Investor, property expert and consultant, best-selling author, TV ‘guru’ and Authorised Financial Adviser.

How did you get into property investment?

From an early age I loathed working regular hours. It was a complete mystery as I came from a family that respected hard work, security and jobs for life. 

I think it was the advent of Rock and Roll in the mid-50s that did it. I became a drummer and had the best years of my life playing gigs in rock, jazz and rhythm and blues bands. With that came independence, enormous fun and more money playing one or two gigs a week than most highly paid workers. 

When I was 21, an advertisement in the Herald caught my eye – a house in New Lynn for three thousand pounds, 500 pounds deposit and the balance at one per cent. Within 18 months I had trebled my equity by paying the mortgage down and resold it for one thousand pounds profit. The cheque I received after settling all debt was more than three years’ average salary. Despite hisses from some quarters I decided that this was the life for me and went on to buy, do up and resell scores of houses in the following years. That is, until I discovered the joys of commercial property.   

What has been your worst investment?

It was probably an office floor in the city that had fake leases, tenants and valuations.  It cost me vast sums of money and it was several years before I could get rid of it. The vendor was a convicted criminal, which I didn’t know at the time. I must have been one of his last stings.  It was years before he came out of jail and I could sue him.  Pouring money into lawyers’ pockets eventually worked and I got some compensation.
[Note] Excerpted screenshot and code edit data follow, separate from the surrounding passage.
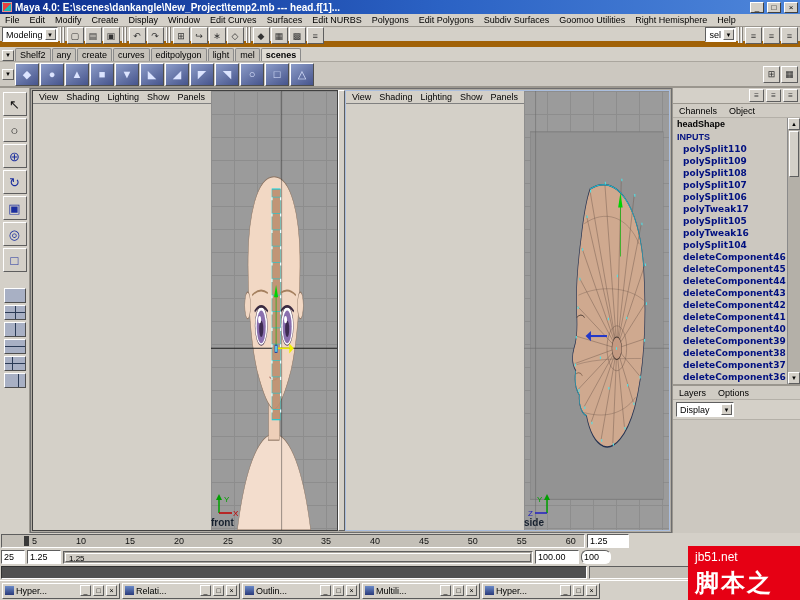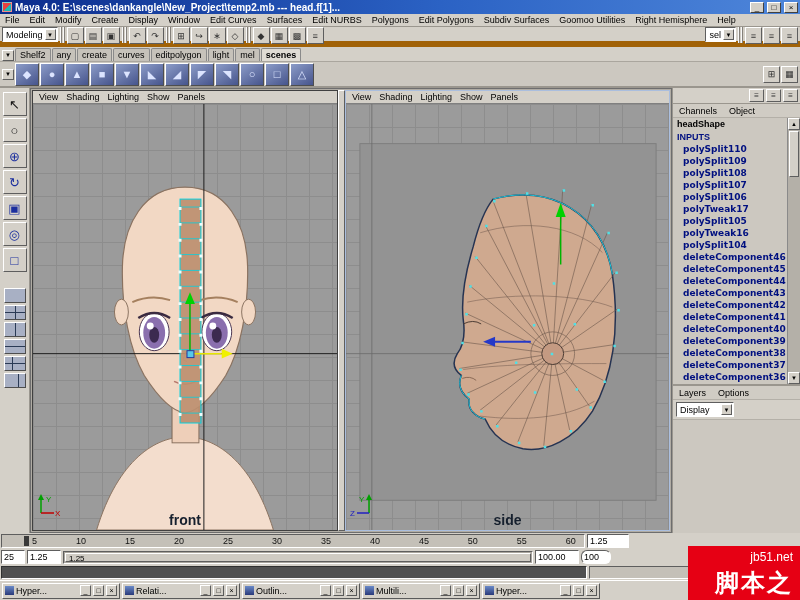"View" .viewport { flex-direction: column -> row }
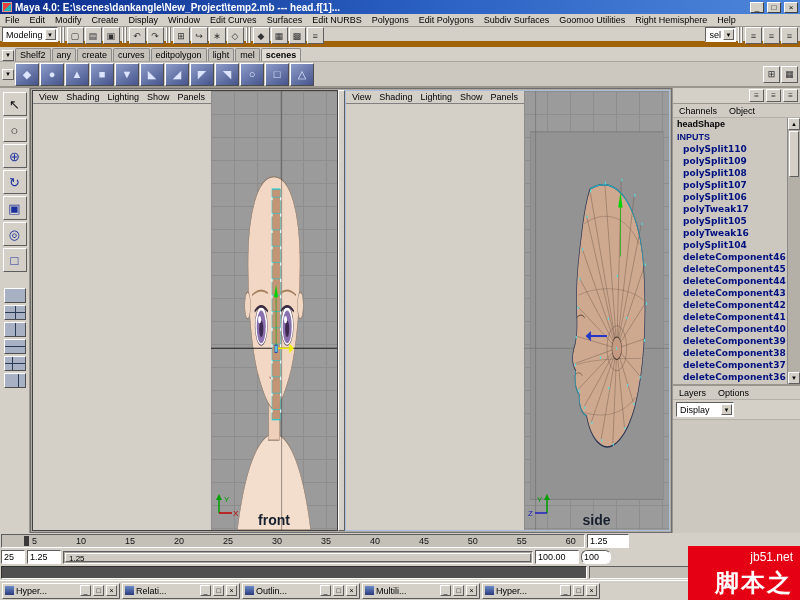"front" .vp-label { font-size: 14px -> 10px; text-align: center -> none }
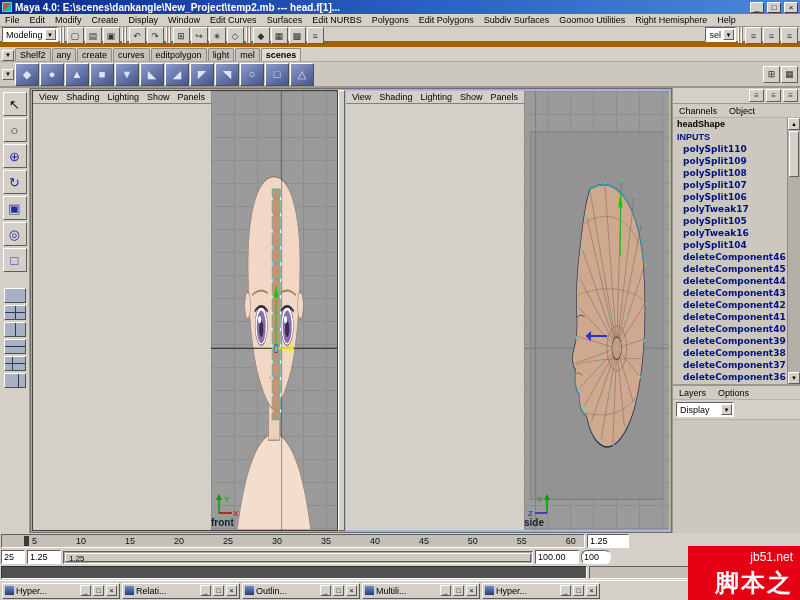"jb51.net" .watermark { text-align: right -> none }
But I still lost a packet and a lot of hair and sleep.    

What has been your best investment?

I once bought a large factory where the owner thought the tenant was vacating as the lease was up, and he would lose his rent. I talked to the tenant in private and found out that he had no idea his lease was ending and he wanted to stay on. So we signed an agreement for a higher rent and a new lease in the event that I purchased the property, which I did. The new and higher lease kicked in, massively increasing the value of the property, literally overnight. Eventually I sold up and doubled my initial investment.

What do you make of the current Auckland property market? 

The current property boom in Auckland is unprecedented having gone on for so long compared to other booms. I think it will continue as long as the economy is sound, immigration continues to flow in and interest rates stay low. 

However, I detect weariness among investors who simply cannot make sense of the numbers when it comes to price versus income. Homeowners who are moving up or down the ladder are far less likely to be concerned about their home’s potential rental income, but investors are acutely aware. So too must be the banks, which are not happy to lend to investors who need to prop up a property investment that is cash-flow negative. I believe this weariness will be reflected in the eventual slowing of price increases, although homeowners will offset this to a large degree.

Why do you think investing in property is a good idea for the average Kiwi?  

I believe everybody should own a piece of land that they can call their own. History shows that the acquisition of land has been a driving force since time began – it is hard-wired into the psyche of human nature. Investing in property gives people a sense of achievement and a place to call home. The longer they wait, the harder it gets and the shorter the time to achieve this admirable goal.

What are some of the common mistakes you’ve seen people make when investing in property?  

The most common mistake people make is to fall in love with a property and pour in money with no regard to the value they get in return. It matters less if the property is your own home, but for an investment it can be fatal.

I have seen investors duped into thinking that if they renovate a rental property it would automatically increase in value. In many cases the money is wasted, and if the property is rented out, any upgrade is reduced to sawdust inside two years, as tenants are notorious for not looking after a property that they don’t own.

Another common mistake is not to check LIM reports properly – the type of title (unit, strata, freehold, leasehold, cross-lease) can make a big difference to value and saleability. 

With commercial property a common mistake is not to read the fine print of leases and to overlook the responsibilities of the tenant and the landlord, especially when it comes to who pays what for outgoings and expenses.